National park in Indonesia

Bukit Duabelas (meaning The Twelve Hills) is a relatively small national park covering 605 km² in Sumatra, Indonesia. It is representative of lowland tropical rainforests in the province of Jambi. Only the northern part of the park consists of primary rainforest, while the rest is secondary forest, as a result of previous logging. The park is inhabited by the indigenous Orang Rimba.

==Geography==
The national park is named after its hilly landscape, that includes the hills of Punai (164m), Panggang (328m), and Kuran (438m).

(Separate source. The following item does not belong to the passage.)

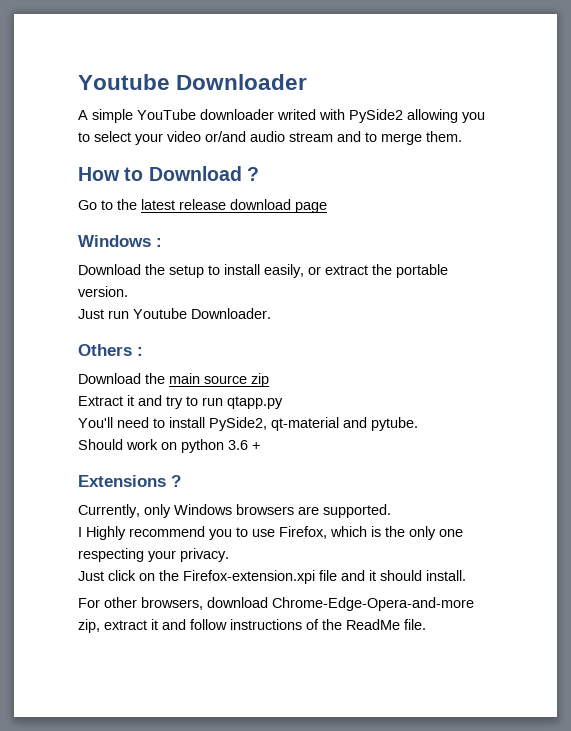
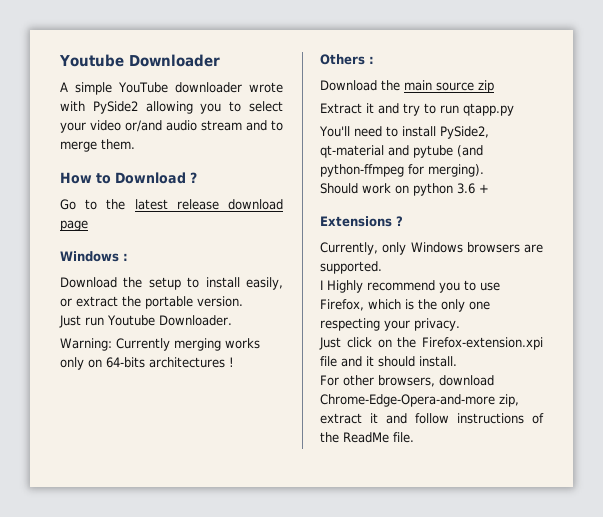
[277,109,316,120] writed -> [249,82,283,93] wrote
(271, 313) none -> [60,338,260,351] [60,357,234,370] // Warning: Currently merging works only on 64-bits architectures !
[371,417,418,431] pytube. -> [413,145,483,158] [320,164,484,177] pytube (and python-ffmpeg for merging).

The area is an important water catchment area for the Batang Hari watershed.

==Flora and fauna==
Among the 120 plant species in the park, there are Eusideroxylon zwageri rare timber trees, Koompassia excelsa trees that can grow over 80m high, Dyera costulata trees that can have up to 2m diameter, and rattan palms.

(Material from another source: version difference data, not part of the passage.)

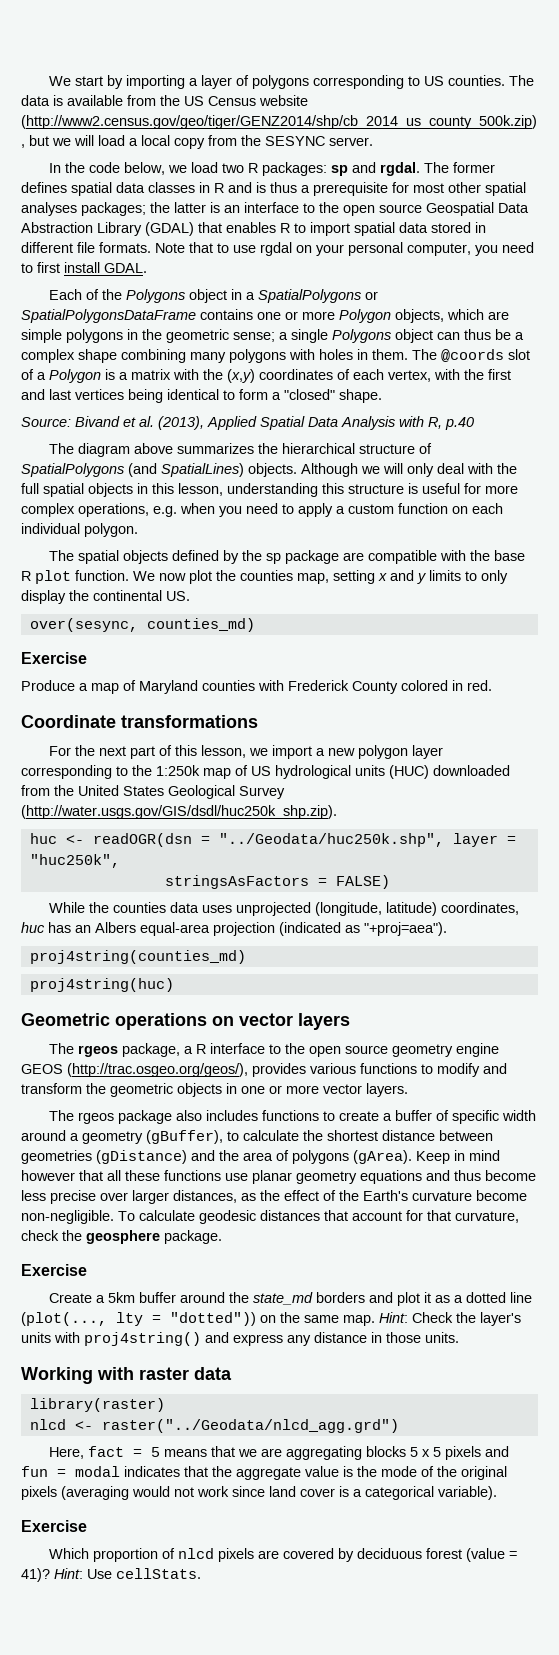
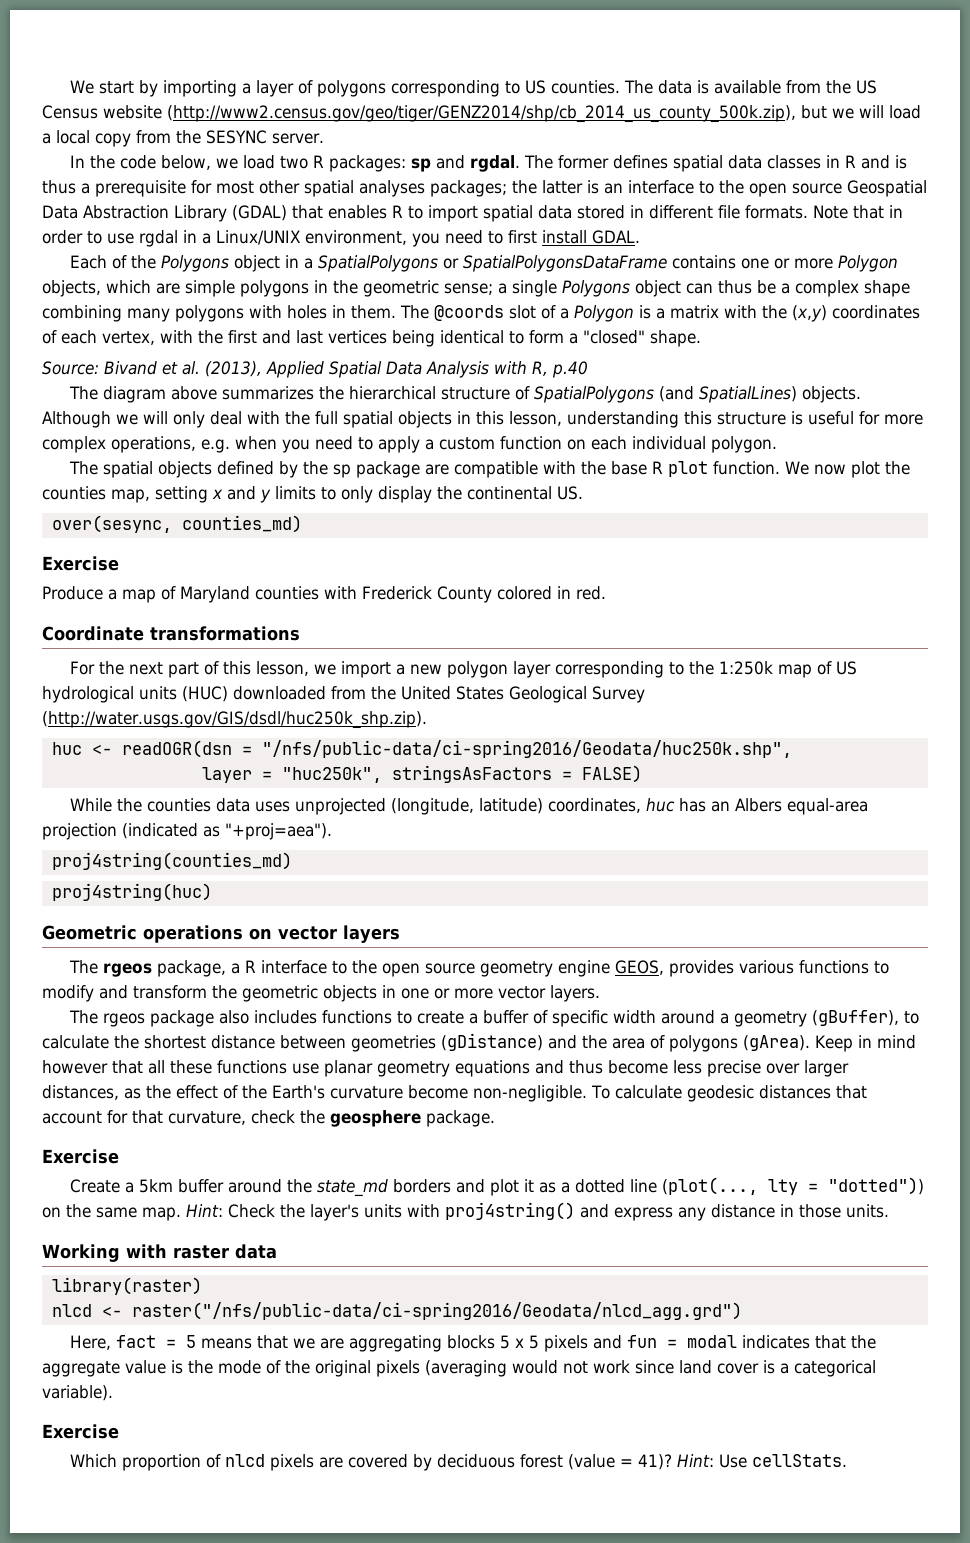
(213, 247) none -> [889,205,903,218] [42,230,83,244] in order
[296,242,471,256] on your personal computer, -> [183,230,407,245] in a Linux/UNIX environment,
[218,833,444,847] "../Geodata/huc250k.shp", -> [261,740,792,758] "/nfs/public-data/ci-spring2016/Geodata/huc250k.shp", //
(120, 861) // -> (382, 775) none
[21,1063,248,1077] GEOS (http://trac.osgeo.org/geos/), -> [615,960,665,975] GEOS,
[101,1419,399,1433] raster("../Geodata/nlcd_agg.grd") -> [131,1302,742,1320] raster("/nfs/public-data/ci-spring2016/Geodata/nlcd_agg.grd")

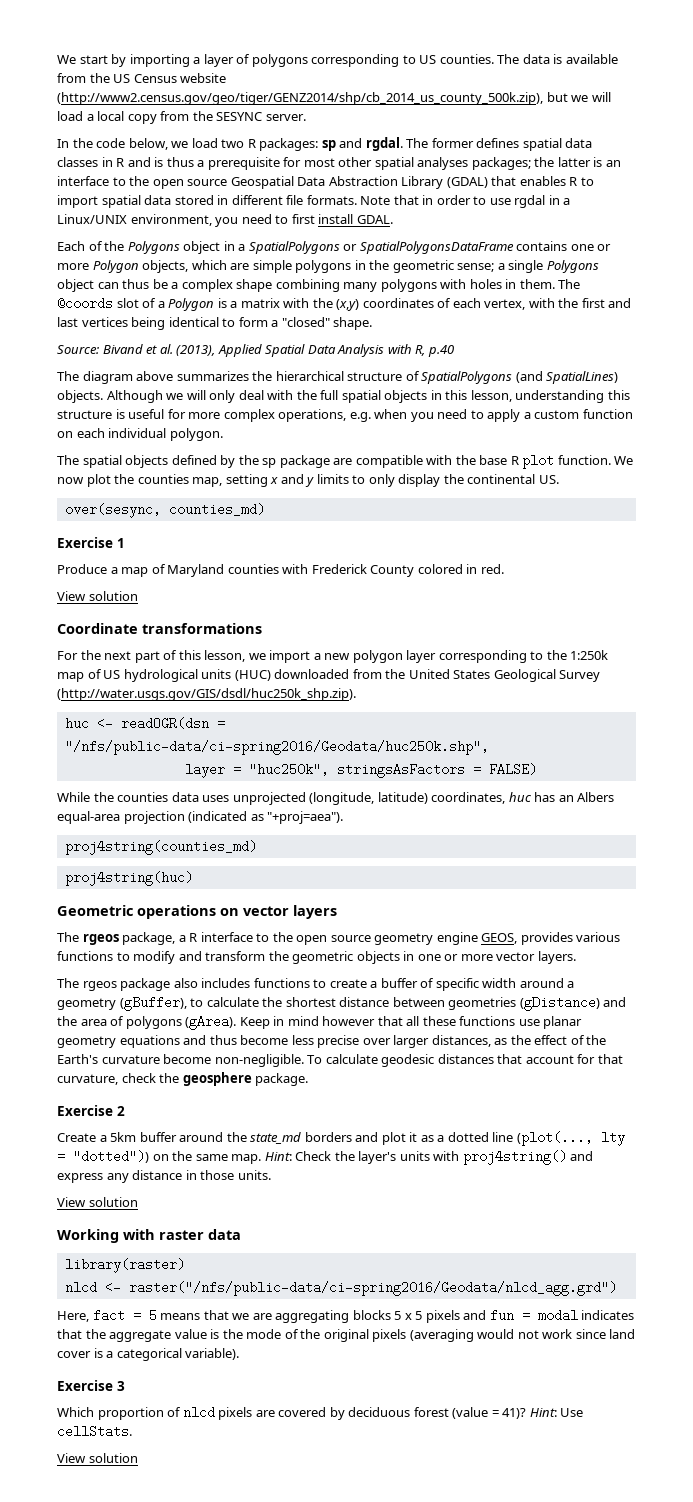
(119, 563) none -> [117,538,125,548] 1
(606, 593) none -> [57,591,138,601] // View solution
(119, 1156) none -> [117,1106,125,1116] 2
(889, 1211) none -> [57,1197,138,1207] // View solution
(119, 1431) none -> [117,1381,125,1391] 3
(848, 1460) none -> [57,1453,138,1463] // View solution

Among the endangered animals protected in the park are the siamang, clouded leopard, Java mouse-deer, sun bear, Sumatran muntjac, leopard cat, hairy-nosed otter, dhole, Sumatran striped rabbit, and the crested serpent eagle.

==Human habitation==
The park is inhabited by the nomadic Orang Rimba ('people of the forest'). Around 40% of Orang Rimba (ca.1,200) live in the Bukit Duabelas National Park, while another 15% live in the neighboring Bukit Tigapuluh National Park and the remaining are dispersed throughout Jambi province. Their empowerment to continue their traditional cultivation, hunting, and gathering is seen as key to the protection of the forest within the national park.

==Conservation and threats==
Before being declared a national park in 2000, a large part of the area was used as a "production forest", leading to a high rate of primary forest destruction.

The national park is threatened by deforestation, with 70% of its forest cover damaged as of 2012.